### EXERCISE DESCRIPTION
Exact copies of the records below are needed, free of pictures.

+--

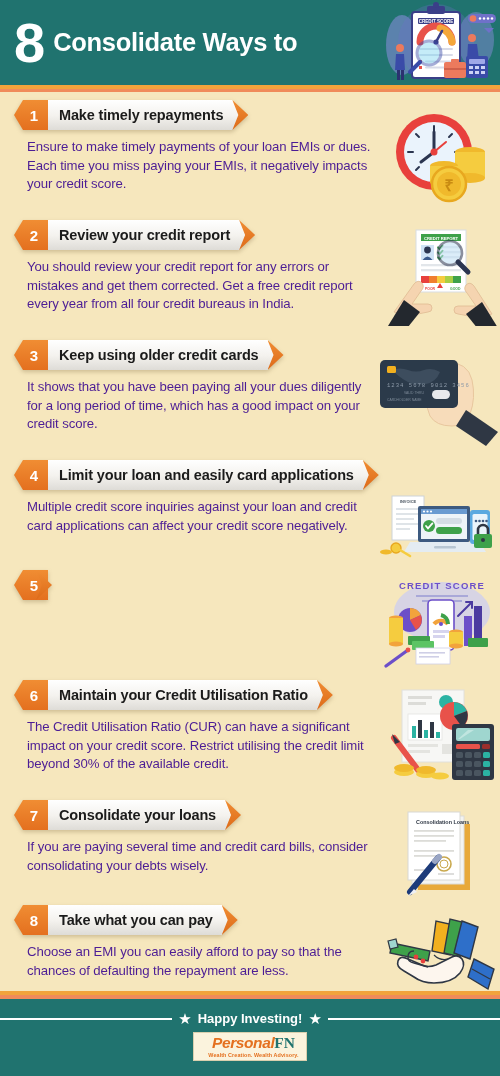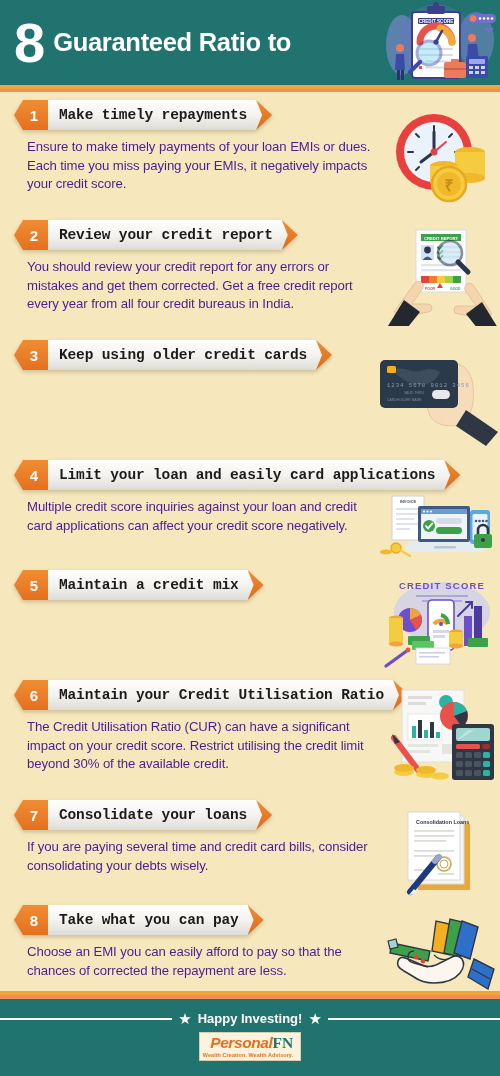"Guaranteed Ratio to" div { text: Guaranteed Ratio -> Consolidate Ways }
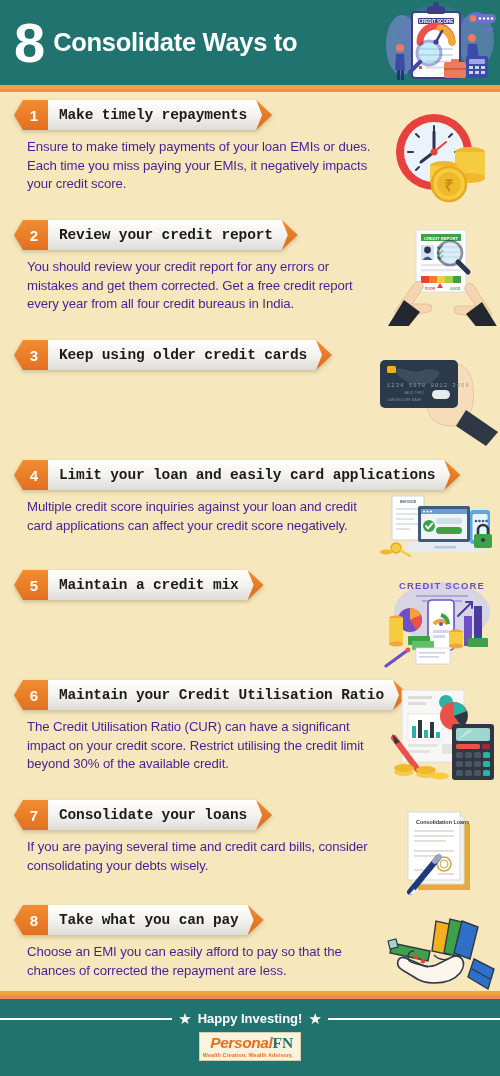"Make timely repayments" .ribbon-title { font-family: Liberation Mono, monospace -> none }
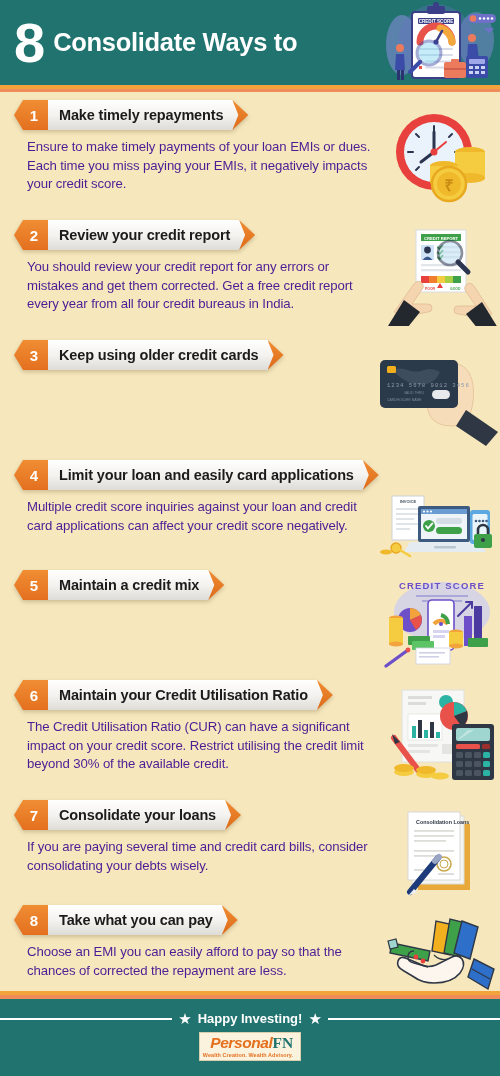"It shows that you have" div.section-text { html: none -> <div>It shows that you have been paying all your dues diligently for a long period of time, which has a good impact on your credit score.</div> }
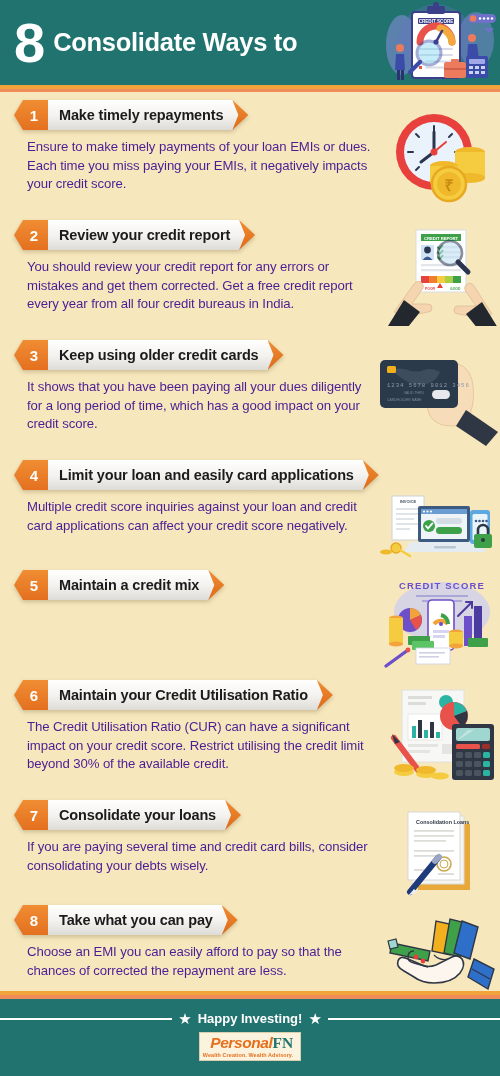"Maintain a credit mix" div.ribbon-title { html: <div>Maintain a credit mix</div> -> none }
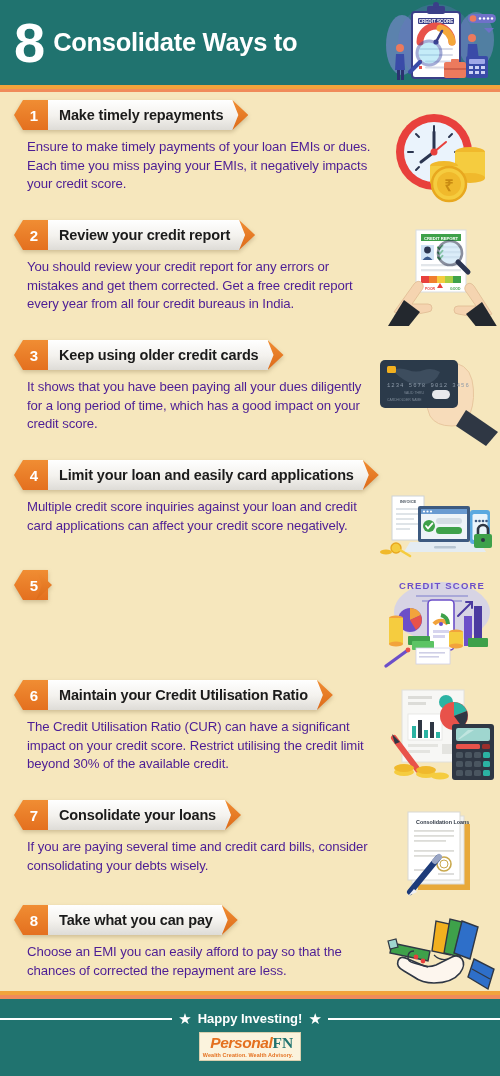"Choose an EMI you can" div.section-text { text: corrected -> defaulting }
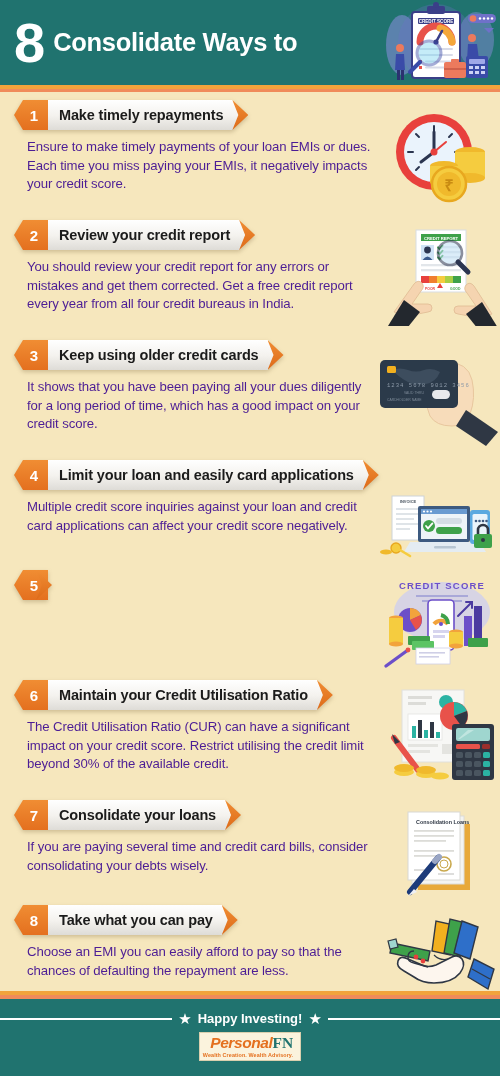"PersonalFN" .logo { padding: 2px 7px 2px 3px -> 2px 7px 2px 14px; text-align: right -> center }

+--

### ANSWER BELOW
"Guaranteed Ratio to" div { text: Guaranteed Ratio -> Consolidate Ways }
"Make timely repayments" .ribbon-title { font-family: Liberation Mono, monospace -> none }
"It shows that you have" div.section-text { html: none -> <div>It shows that you have been paying all your dues diligently for a long period of time, which has a good impact on your credit score.</div> }
"Maintain a credit mix" div.ribbon-title { html: <div>Maintain a credit mix</div> -> none }
"Choose an EMI you can" div.section-text { text: corrected -> defaulting }
"PersonalFN" .logo { padding: 2px 7px 2px 3px -> 2px 7px 2px 14px; text-align: right -> center }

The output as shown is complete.